§ WORK ORDER
Identify and pull out each line of the entries in which "subtotal" occurs.

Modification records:
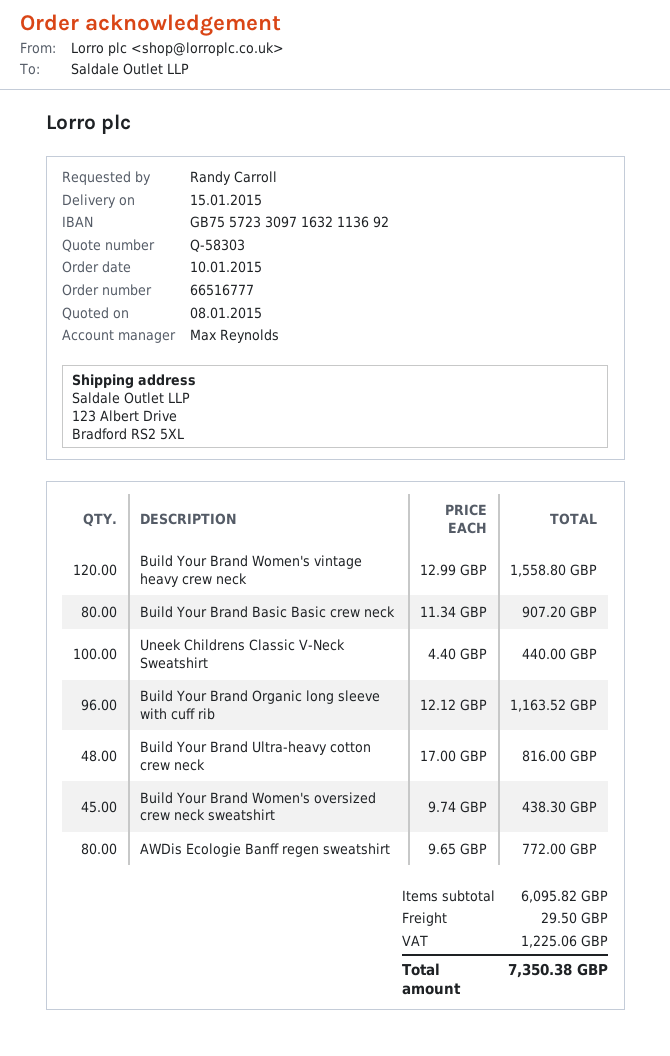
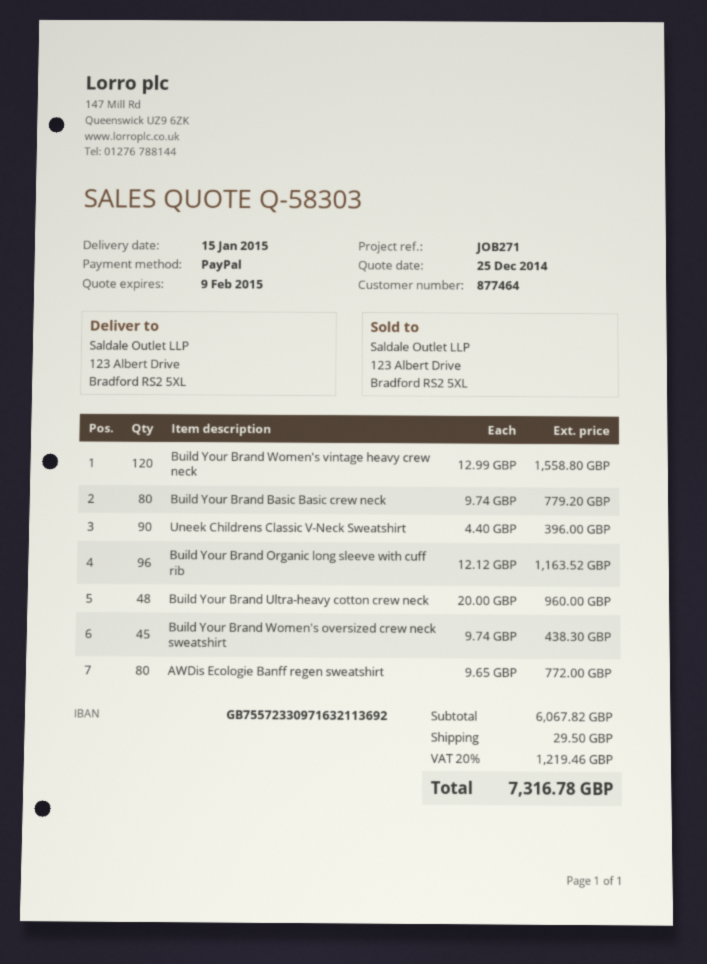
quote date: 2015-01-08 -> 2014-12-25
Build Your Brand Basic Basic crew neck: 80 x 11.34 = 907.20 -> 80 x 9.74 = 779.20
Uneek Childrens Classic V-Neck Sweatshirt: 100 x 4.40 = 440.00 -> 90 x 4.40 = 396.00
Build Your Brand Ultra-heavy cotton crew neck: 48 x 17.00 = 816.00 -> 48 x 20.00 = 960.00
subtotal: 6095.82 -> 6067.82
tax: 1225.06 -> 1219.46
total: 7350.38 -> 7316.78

==

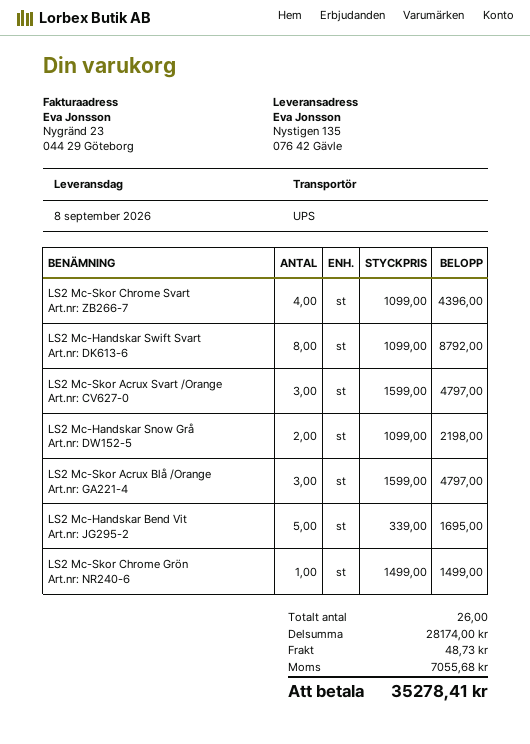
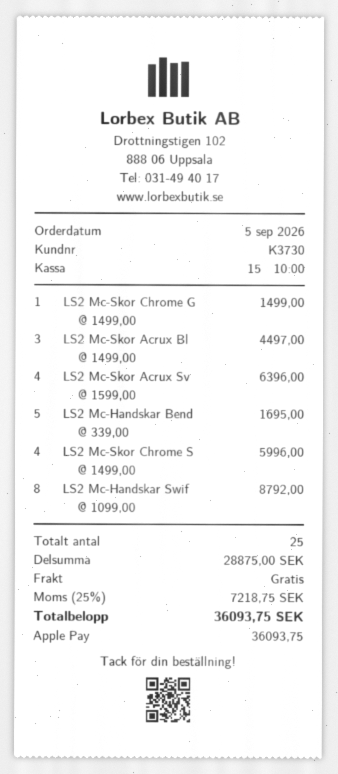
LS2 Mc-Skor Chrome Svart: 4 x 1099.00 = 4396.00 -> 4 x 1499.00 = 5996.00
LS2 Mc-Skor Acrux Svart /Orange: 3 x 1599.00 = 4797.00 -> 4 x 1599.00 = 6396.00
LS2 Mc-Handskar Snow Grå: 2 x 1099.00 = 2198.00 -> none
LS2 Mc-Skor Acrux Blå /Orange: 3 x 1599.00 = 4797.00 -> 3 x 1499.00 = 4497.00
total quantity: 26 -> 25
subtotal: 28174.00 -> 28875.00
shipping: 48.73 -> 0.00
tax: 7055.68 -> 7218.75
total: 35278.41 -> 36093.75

==

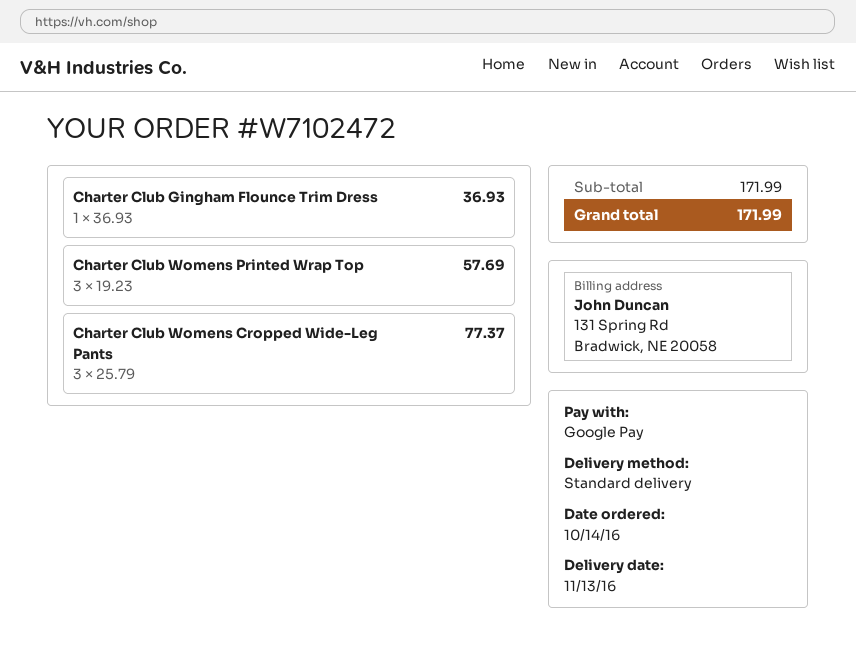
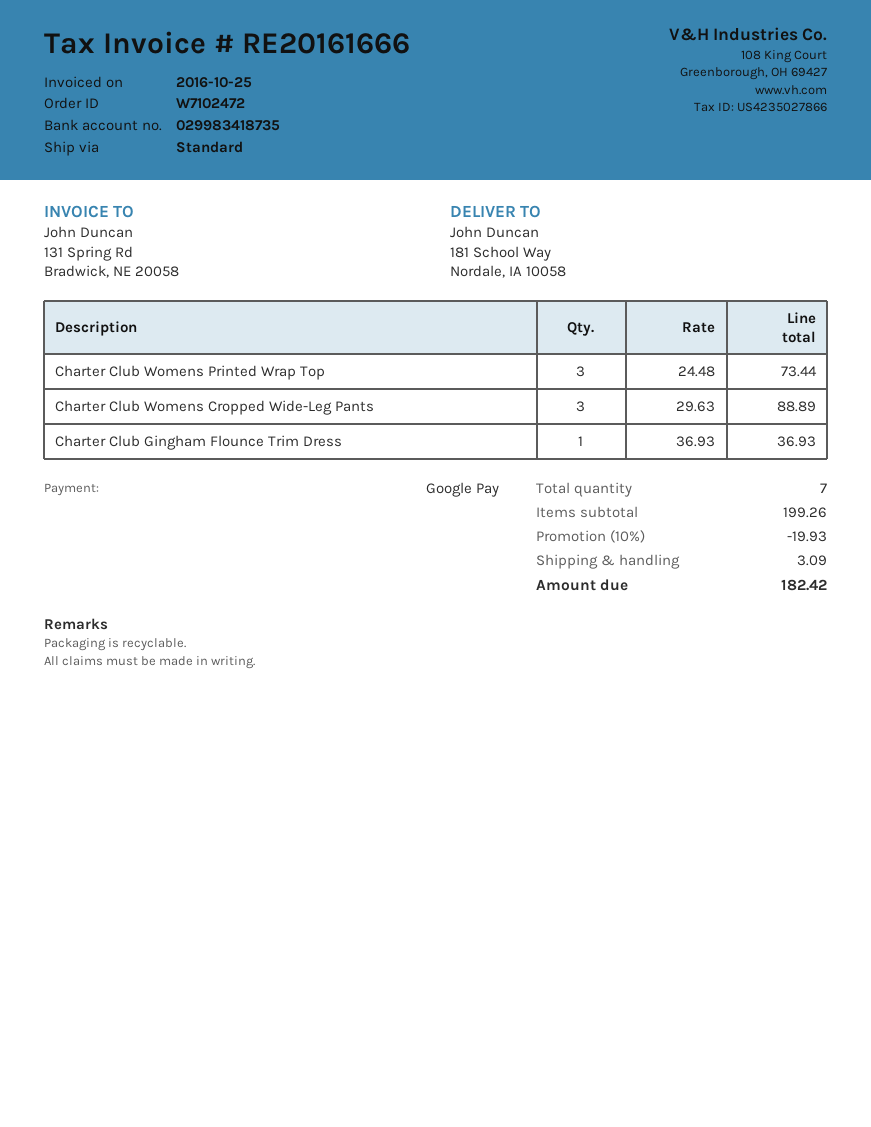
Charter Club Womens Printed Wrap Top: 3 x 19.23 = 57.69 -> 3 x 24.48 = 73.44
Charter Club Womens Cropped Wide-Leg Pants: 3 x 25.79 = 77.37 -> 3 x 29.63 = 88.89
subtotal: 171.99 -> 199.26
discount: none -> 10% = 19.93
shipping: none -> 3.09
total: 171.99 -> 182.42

§ TASK OUTPUT
subtotal: 6095.82 -> 6067.82
subtotal: 28174.00 -> 28875.00
subtotal: 171.99 -> 199.26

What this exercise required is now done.